### Requirement:
With the images left out, print every entry that follows exactly.
─── Exercise inputs ───
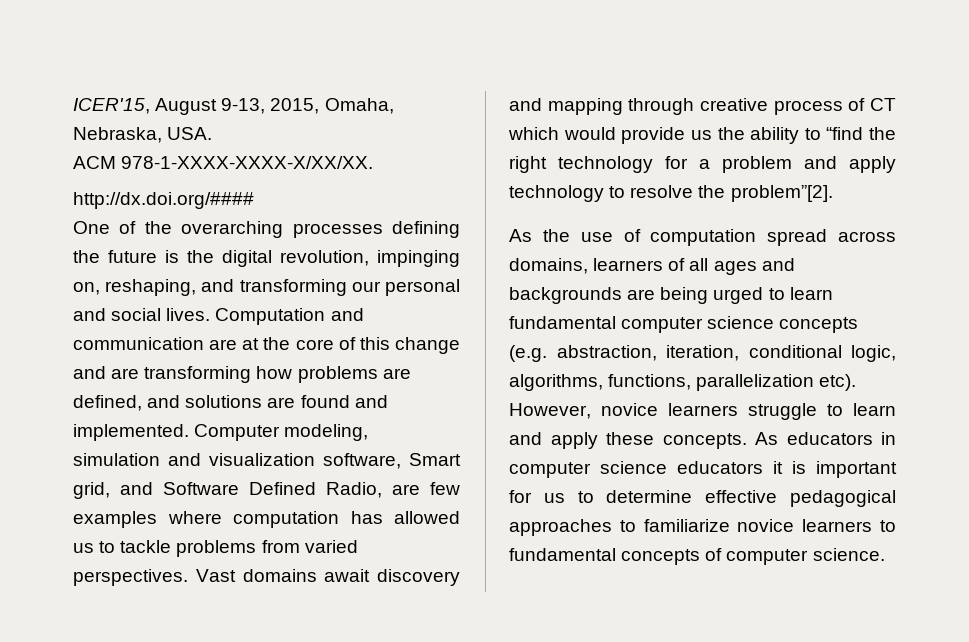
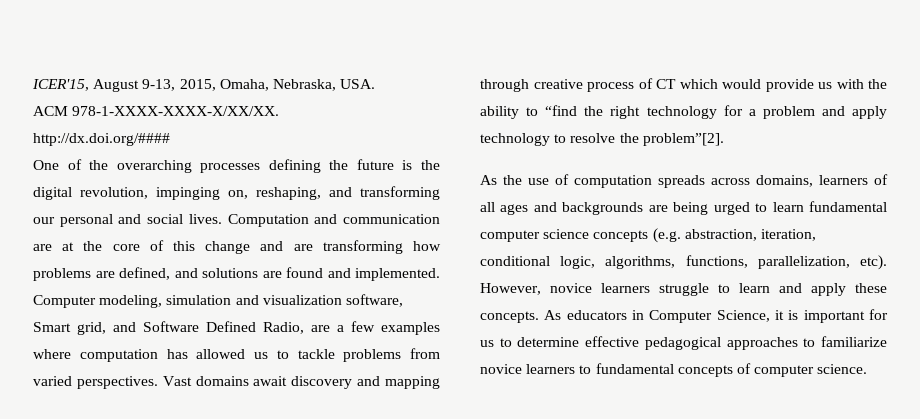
- Computer modeling, simulation and visualization software, Smart grid, and Software Defined Radio, are few examples where computation has allowed us to tackle problems from varied perspectives.
+ Computer modeling, simulation and visualization software, Smart grid, and Software Defined Radio, are a few examples where computation has allowed us to tackle problems from varied perspectives.
- Vast domains await discovery and mapping through creative process of CT which would provide us the ability to “find the right technology for a problem and apply technology to resolve the problem”[2].
+ Vast domains await discovery and mapping through creative process of CT which would provide us with the ability to “find the right technology for a problem and apply technology to resolve the problem”[2].
- As the use of computation spread across domains, learners of all ages and backgrounds are being urged to learn fundamental computer science concepts (e.g. abstraction, iteration, conditional logic, algorithms, functions, parallelization etc).
+ As the use of computation spreads across domains, learners of all ages and backgrounds are being urged to learn fundamental computer science concepts (e.g. abstraction, iteration, conditional logic, algorithms, functions, parallelization, etc).
- As educators in computer science educators it is important for us to determine effective pedagogical approaches to familiarize novice learners to fundamental concepts of computer science.
+ As educators in Computer Science, it is important for us to determine effective pedagogical approaches to familiarize novice learners to fundamental concepts of computer science.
───
### Result of the exercise:
- Computer modeling, simulation and visualization software, Smart grid, and Software Defined Radio, are few examples where computation has allowed us to tackle problems from varied perspectives.
+ Computer modeling, simulation and visualization software, Smart grid, and Software Defined Radio, are a few examples where computation has allowed us to tackle problems from varied perspectives.
- Vast domains await discovery and mapping through creative process of CT which would provide us the ability to “find the right technology for a problem and apply technology to resolve the problem”[2].
+ Vast domains await discovery and mapping through creative process of CT which would provide us with the ability to “find the right technology for a problem and apply technology to resolve the problem”[2].
- As the use of computation spread across domains, learners of all ages and backgrounds are being urged to learn fundamental computer science concepts (e.g. abstraction, iteration, conditional logic, algorithms, functions, parallelization etc).
+ As the use of computation spreads across domains, learners of all ages and backgrounds are being urged to learn fundamental computer science concepts (e.g. abstraction, iteration, conditional logic, algorithms, functions, parallelization, etc).
- As educators in computer science educators it is important for us to determine effective pedagogical approaches to familiarize novice learners to fundamental concepts of computer science.
+ As educators in Computer Science, it is important for us to determine effective pedagogical approaches to familiarize novice learners to fundamental concepts of computer science.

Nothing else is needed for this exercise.